Friday, January 18, 2019
Korean Construction Companies Changing Overseas Business Strategies
Focus on Latin America
Korean Construction Companies Changing Overseas Business Strategies
  • By Jung Suk-yee
  • April 10, 2015, 06:00
Share articles

 

Korean builders have won the New Refinery Project, which is estimated at US$14 billion, from the Kuwait National Petroleum Company. They succeeded in beating European and Japanese bidders by means of cooperating in the bidding for the plant construction project, which is expected to be largest one in the Middle East for this year. About 10 Korean builders, including Daewoo E&C, SK E&C, and Hyundai Heavy Industries participated in the tender in groups without exception. 

Orders received while a member of a consortium have risen sharply in 2014.This shows how Korean construction firms’ overseas business strategies are changing. These days, consortium-based joint bidding is becoming increasingly prevalent. Last year, this method accounted for 56 percent of the total value of the orders they obtained abroad, US$37 billion in amount.
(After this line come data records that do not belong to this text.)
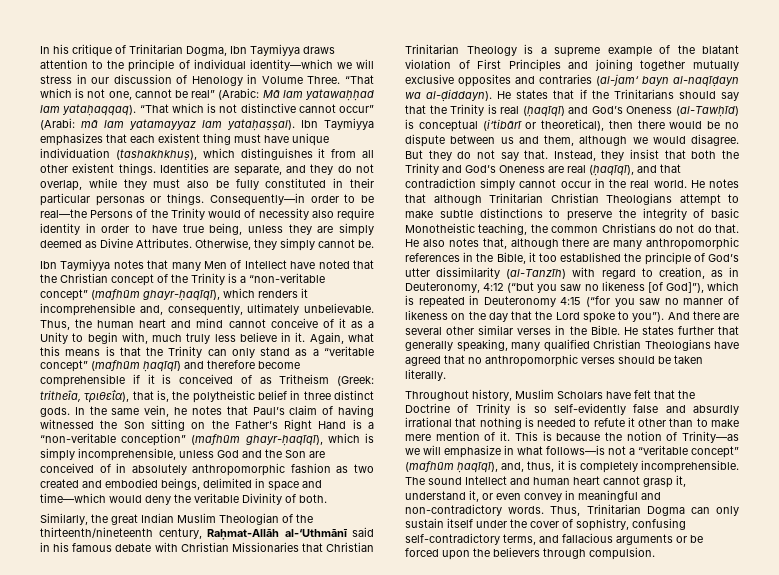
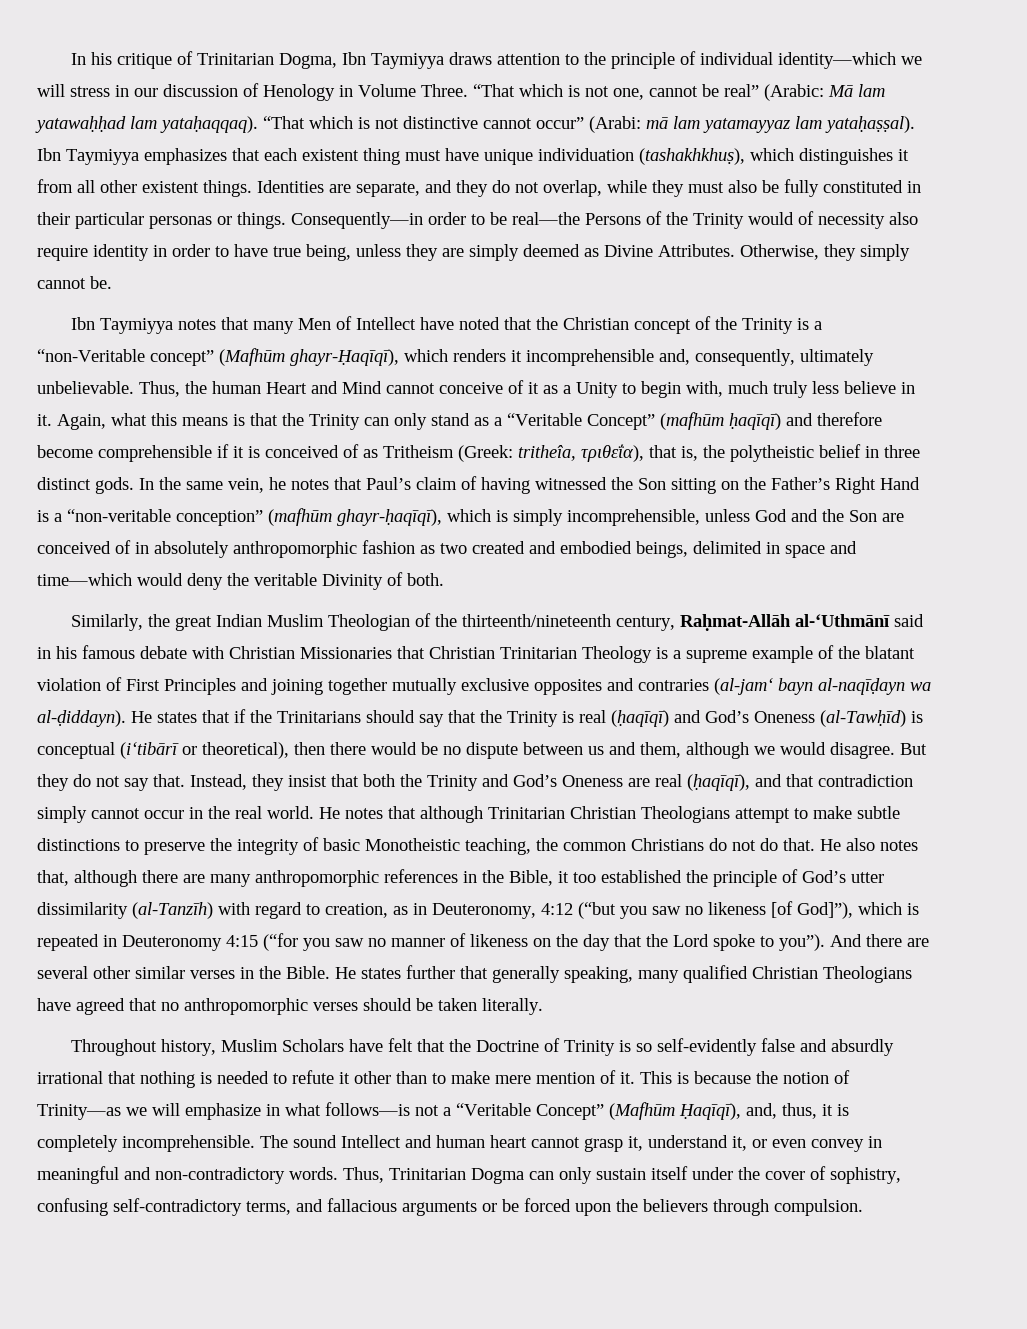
- Ibn Taymiyya notes that many Men of Intellect have noted that the Christian concept of the Trinity is a “non-veritable concept” (mafhūm ghayr-ḥaqīqī), which renders it incomprehensible and, consequently, ultimately unbelievable.
+ Ibn Taymiyya notes that many Men of Intellect have noted that the Christian concept of the Trinity is a “non-Veritable concept” (Mafhūm ghayr-Ḥaqīqī), which renders it incomprehensible and, consequently, ultimately unbelievable.
- Thus, the human heart and mind cannot conceive of it as a Unity to begin with, much truly less believe in it.
+ Thus, the human Heart and Mind cannot conceive of it as a Unity to begin with, much truly less believe in it.
- Again, what this means is that the Trinity can only stand as a “veritable concept” (mafhūm ḥaqīqī) and therefore become comprehensible if it is conceived of as Tritheism (Greek: tritheîa, τριθεΐα), that is, the polytheistic belief in three distinct gods.
+ Again, what this means is that the Trinity can only stand as a “Veritable Concept” (mafhūm ḥaqīqī) and therefore become comprehensible if it is conceived of as Tritheism (Greek: tritheîa, τριθεΐα), that is, the polytheistic belief in three distinct gods.
- This is because the notion of Trinity—as we will emphasize in what follows—is not a “veritable concept” (mafhūm ḥaqīqī), and, thus, it is completely incomprehensible.
+ This is because the notion of Trinity—as we will emphasize in what follows—is not a “Veritable Concept” (Mafhūm Ḥaqīqī), and, thus, it is completely incomprehensible.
The amount increased from US$7.1 billion to US$9.2 billion and then to US$18.4 billion in the Middle East between 2012 and 2014. 

“Korean builders experienced earning shocks in the large-scale projects in the Middle East in 2012,” the International Contractors Association of Korea explained, adding, “Since then, they have focused on collaboration in order to minimize the profitability risk attributable to excessive competition and facilitate financing.”

Another trend in the overseas construction industry is regional diversification to Asia and Latin America. In the first quarter of this year, Korean construction firms won orders worth US$4.9 billion combined in Asia, slightly more than double the amount of a year ago, while the amount quadrupled to US$4 billion in Latin America. As of the end of March this year, Venezuela is their largest customer with US$2.6 billion worth of projects scheduled. The others on top of the list include Saudi Arabia (US$2.1 billion), Vietnam (US$1.9 billion), and Chile (US$1.2 billion).